Scented toys can be especially effective. Dogs are drawn to interesting smells, so a toy that carries a food scent or novel odor will compete more successfully with your furniture for your dog’s attention.
Bitter Sprays as a Backup
Taste deterrent sprays use bitter or spicy flavors that most dogs find unpleasant. Bitter apple is the most common. These sprays work best as a safety net for specific items you can’t move out of reach, like baseboards or chair legs, not as your primary strategy. Some dogs don’t mind the taste at all, so test it first. Spray a cotton ball, let your dog sniff and lick it, and watch the reaction. If they walk away, it’ll likely work on your furniture too.
Managing the Environment
Prevention is easier than correction. Pick up shoes, put remotes in drawers, use baby gates to limit access to rooms with tempting furniture, and keep trash cans behind closed doors. The fewer mistakes your dog can make, the faster they learn which objects are actually theirs. This isn’t a permanent lifestyle change. It’s a bridge to get through the adolescent phase while your training takes hold.

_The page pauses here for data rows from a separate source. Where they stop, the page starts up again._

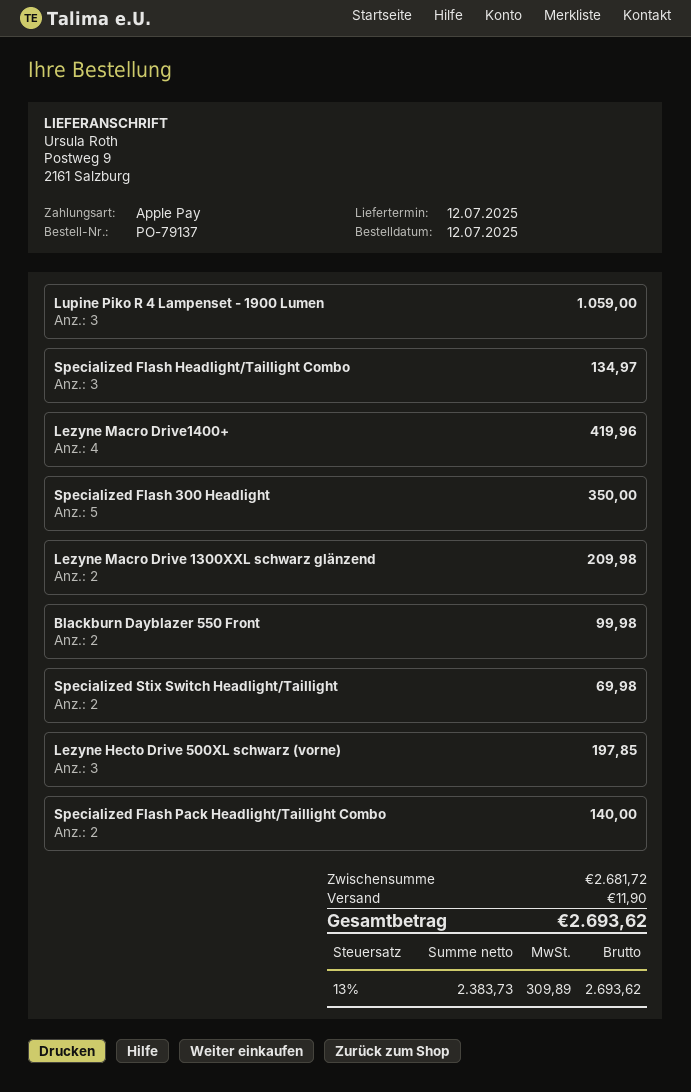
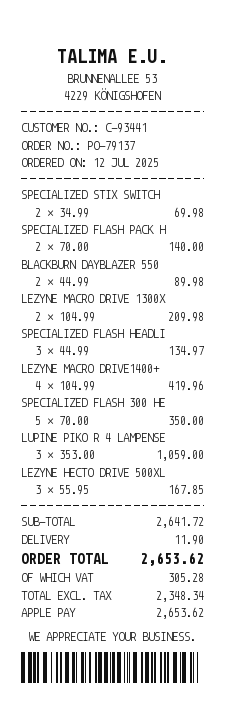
Blackburn Dayblazer 550 Front: 2 for 99.98 -> 2 for 89.98
Lezyne Hecto Drive 500XL schwarz (vorne): 3 for 197.85 -> 3 for 167.85
subtotal: 2681.72 -> 2641.72
net: 2383.73 -> 2348.34
tax: 309.89 -> 305.28
total: 2693.62 -> 2653.62

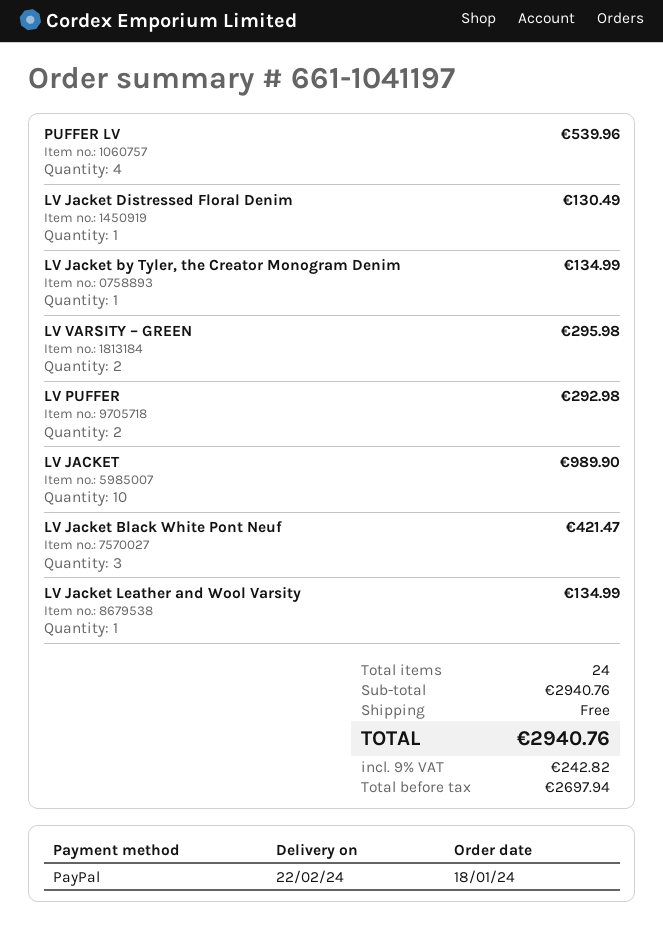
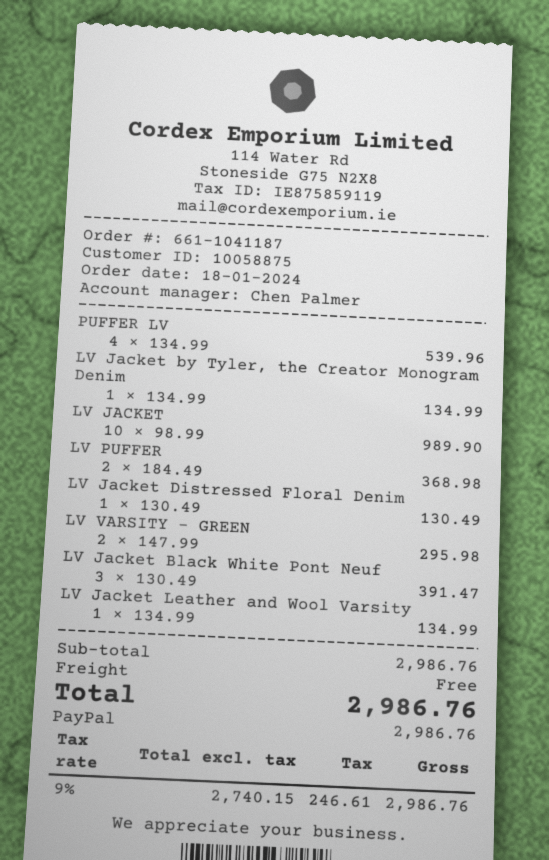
order number: 661-1041197 -> 661-1041187
LV PUFFER: 2 for 292.98 -> 2 for 368.98
LV Jacket Black White Pont Neuf: 3 for 421.47 -> 3 for 391.47
subtotal: 2940.76 -> 2986.76
net: 2697.94 -> 2740.15
tax: 9% = 242.82 -> 9% = 246.61
total: 2940.76 -> 2986.76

Exercise plays a huge role too. An 11-month-old dog with pent-up energy will find an outlet, and chewing is one of the easiest ones available. A tired dog after a long walk, a game of fetch, or a training session that works their brain is far less likely to dismantle your couch cushions. Puzzle feeders and food-dispensing toys are particularly useful because they channel the chewing instinct toward something productive and keep your dog occupied for 20 to 30 minutes at a stretch.
When It Typically Slows Down
Most dogs show a noticeable drop in destructive chewing between 18 months and 2 years as they leave adolescence behind. Large and giant breeds can take closer to 2 to 3 years to fully mature. Chewing itself never disappears entirely because it’s a normal, healthy canine behavior. But the frantic, indiscriminate, everything-is-a-target phase does pass. With consistent redirection, the right toys, and enough physical and mental exercise, you’ll get through it with most of your belongings intact.